The minor, Frank Prieto III was the allottee of 120 acres of land held in trust for his use and benefit by the United States pursuant to the provisions of sections 331 et seq. and 951 et seq., title 25, United States Code. Respondents were active in effecting a lease of this and other adjacent land. Appellants agreed to participate; petitioned for and obtained authority to execute such a lease "to Senci Corporation, a California Corporation" on terms and conditions set forth in [243 Cal. App. 2d 82] a copy of the lease attached to their petition; and subsequently, on January 3, 1962, in response to a subsequent petition, obtained an "Amended Order" which again authorized them to execute a lease to the same corporation and contained the further provision that "petitioner is authorized to pay its proportionate share of the real estate commission in the amount of Fifty Thousand ($50,000.00) Dollars, payable one-half to Ernest Dunlevie Associates and one-half to Eugene E. Therieau ... provided that said lease is ... approved by the Secretary of the Interior. ..." (Italics ours.) The lease to Senci Corporation was not approved by the Secretary of the Interior. However, he indicated approval of a lease upon the same terms and conditions to "Senci, a Partnership, composed of Hast Builders, a California Corporation, Date Palm Development Company, a California Corporation, and Harab Development Company, a California Corporation." Thereupon appellants petitioned for and, on April 10, 1963, obtained an order authorizing them to execute such a lease to the partnership, but containing no provision for a real estate commission. Execution of this lease was approved by the secretary on April 23, 1963.

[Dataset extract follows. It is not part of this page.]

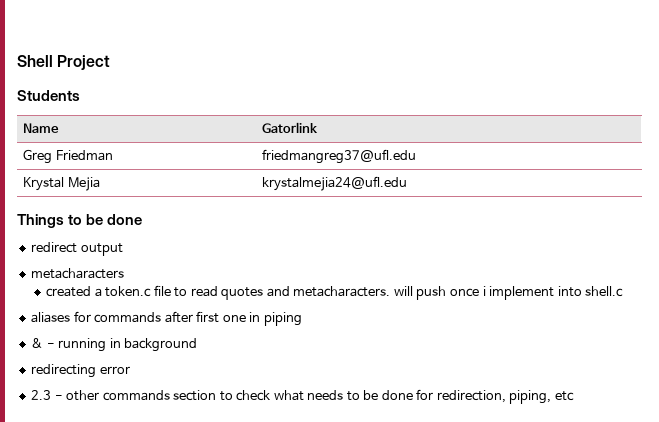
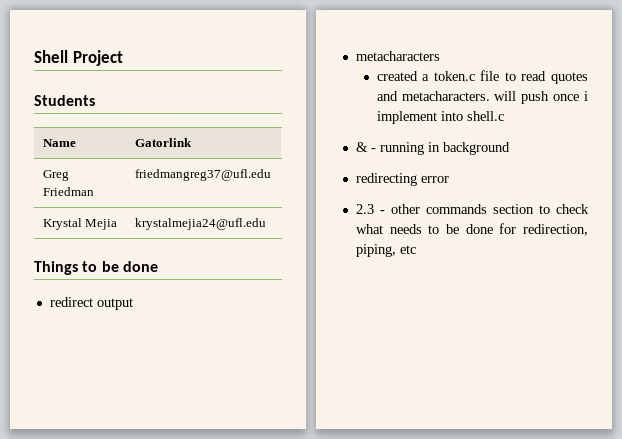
- aliases for commands after first one in piping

In their brief, respondents refer to the substitution of lessees as a minor change in the lease. Nevertheless, the fact remains that the lease appellants originally were authorized to execute, which was to a corporation as lessee, never was executed, and the lease that was executed, pursuant to an independent order authorizing such, was to a partnership, as lessee.

On January 22, 1964, Ernest Dunlevie Associates and Eugene E. Therieau instituted proceedings in the guardianship, by a document entitled "Petition for Instructions (Payment of Brokers' Fee Senci Lease)," to obtain an order directing Senci, a partnership, to pay to each of them on the anniversary date of the subject lease the sum of $593.20 for a total of five years. This petition referred to a prior order of the court, without identifying it by date, authorizing the guardians to execute a lease on the subject property; described the lease as that in which Senci, a partnership, was the lessee; and alleged that the order authorizing the guardians to enter into "said lease" contained language--setting it forth in haec verba--authorizing the guardians to pay the estate's proportionate share of the real estate commission to petitioners in five equal annual installments. The record before us establishes the allegation in this petition that the order authorizing the [243 Cal. App. 2d 83] guardians to execute the lease to the partnership contained a further order authorizing payment of a "real estate commission" is untrue. The order authorizing the payment of a commission was part of the order authorizing execution of a lease to the corporation.

The petition for instructions did not contain any allegation that Ernest Dunlevie Associates and Eugene E. Therieau had been employed as brokers to obtain the subject lease; had rendered services in obtaining such a lease; or were licensed to act as brokers. At the hearing on this petition the guardians testified, in substance, they did not employ Ernest Dunlevie Associates or Eugene E. Therieau to act as brokers for them, nor did they agree orally or in writing to pay them a real estate commission in connection with the subject lease. It appears from other testimony that although the original proposal was to lease the property to Senci, a corporation, the substitution of a copartnership consisting of three corporations subsequently was proposed for tax reasons. Regardless of the reason for the substitution the evidence establishes the Secretary of the Interior would not approve a lease to a corporation but would approve a lease to a partnership. There was no testimony from which it might be concluded the guardians employed Ernest Dunlevie Associates or Eugene E. Therieau to act as brokers; employed either of them in any capacity to effect execution of the lease; or promised to pay either of them a commission or a fee.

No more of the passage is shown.